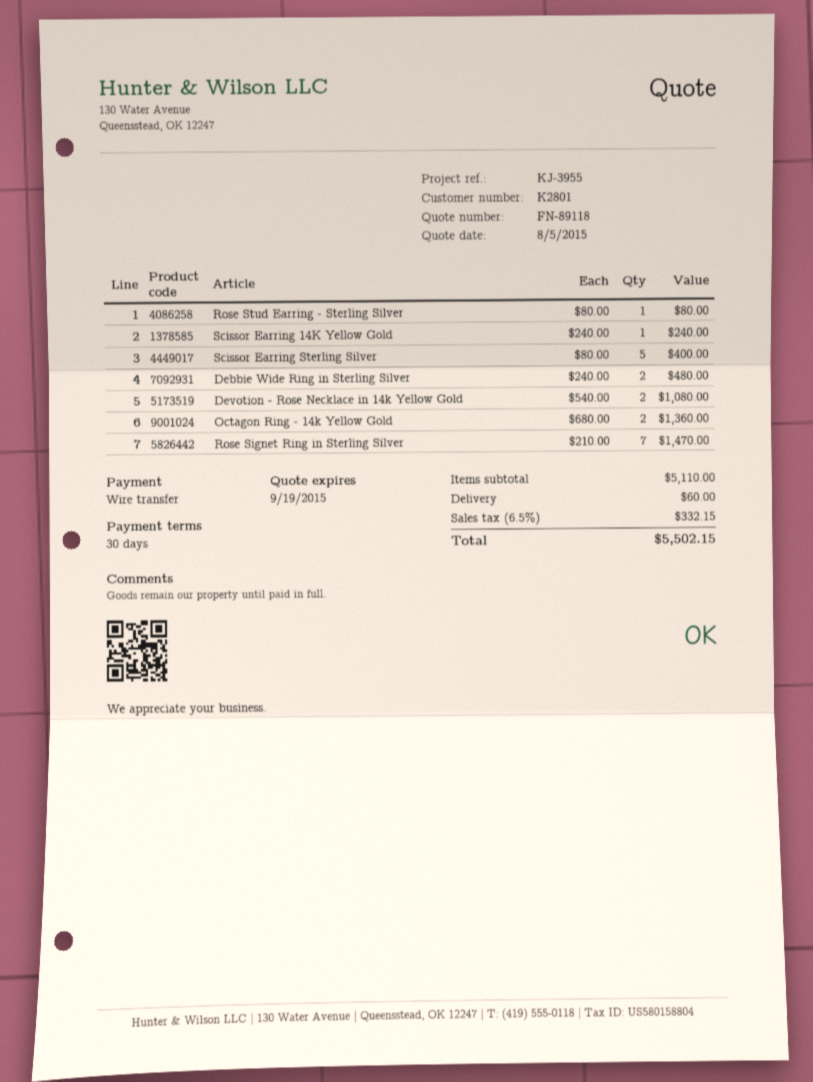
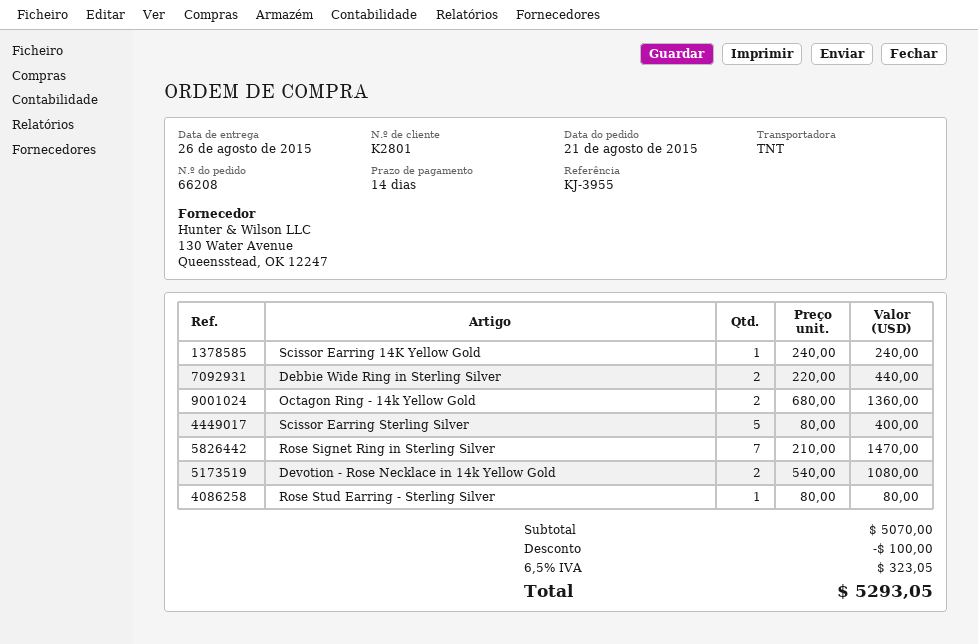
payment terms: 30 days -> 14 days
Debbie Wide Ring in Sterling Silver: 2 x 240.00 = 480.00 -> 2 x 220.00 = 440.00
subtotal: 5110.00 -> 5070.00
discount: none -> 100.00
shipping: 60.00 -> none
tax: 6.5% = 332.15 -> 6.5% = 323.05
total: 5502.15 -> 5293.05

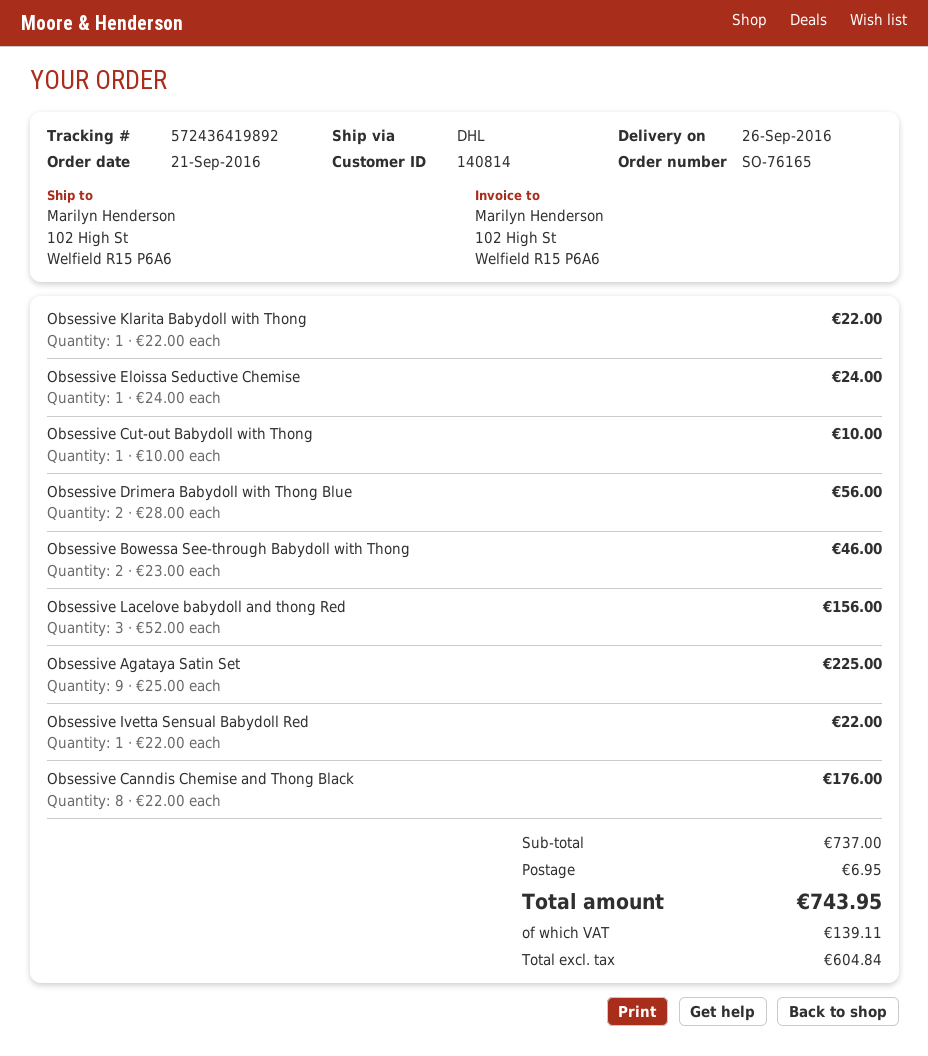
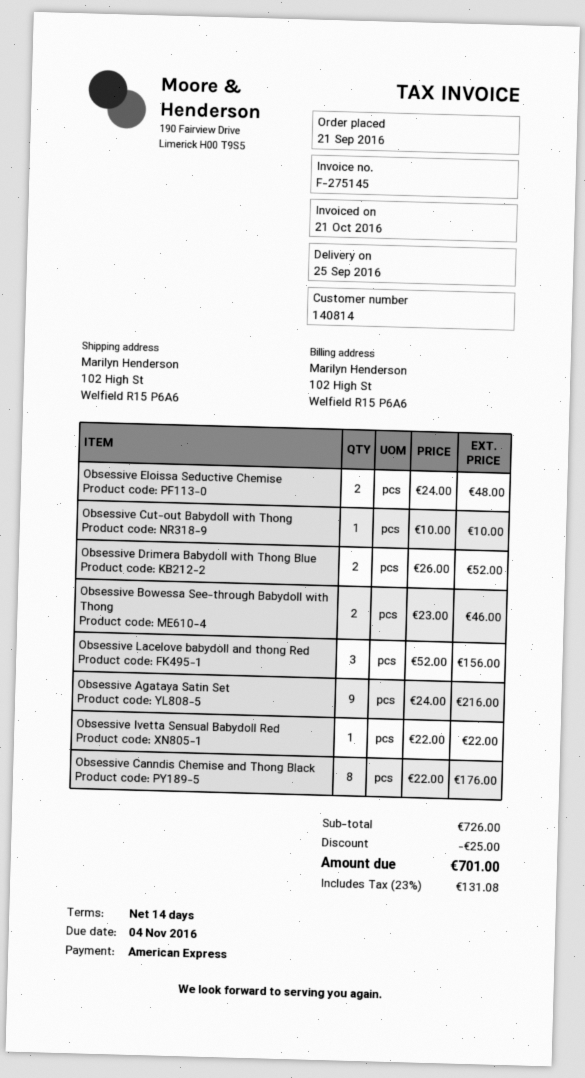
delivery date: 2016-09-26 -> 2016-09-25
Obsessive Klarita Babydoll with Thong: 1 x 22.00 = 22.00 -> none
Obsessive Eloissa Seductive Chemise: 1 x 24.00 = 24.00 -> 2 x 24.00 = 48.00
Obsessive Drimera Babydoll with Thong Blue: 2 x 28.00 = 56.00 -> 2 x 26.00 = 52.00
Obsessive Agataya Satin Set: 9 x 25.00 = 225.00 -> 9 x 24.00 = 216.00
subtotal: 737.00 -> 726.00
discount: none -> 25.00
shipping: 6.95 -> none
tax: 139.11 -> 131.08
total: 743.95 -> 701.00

---+---

Your instructions — From the line holding "Obsessive Drimera Babydoll" through the last line above, reproduce each line exactly and add nothing.

Written response —
Obsessive Drimera Babydoll with Thong Blue: 2 x 28.00 = 56.00 -> 2 x 26.00 = 52.00
Obsessive Agataya Satin Set: 9 x 25.00 = 225.00 -> 9 x 24.00 = 216.00
subtotal: 737.00 -> 726.00
discount: none -> 25.00
shipping: 6.95 -> none
tax: 139.11 -> 131.08
total: 743.95 -> 701.00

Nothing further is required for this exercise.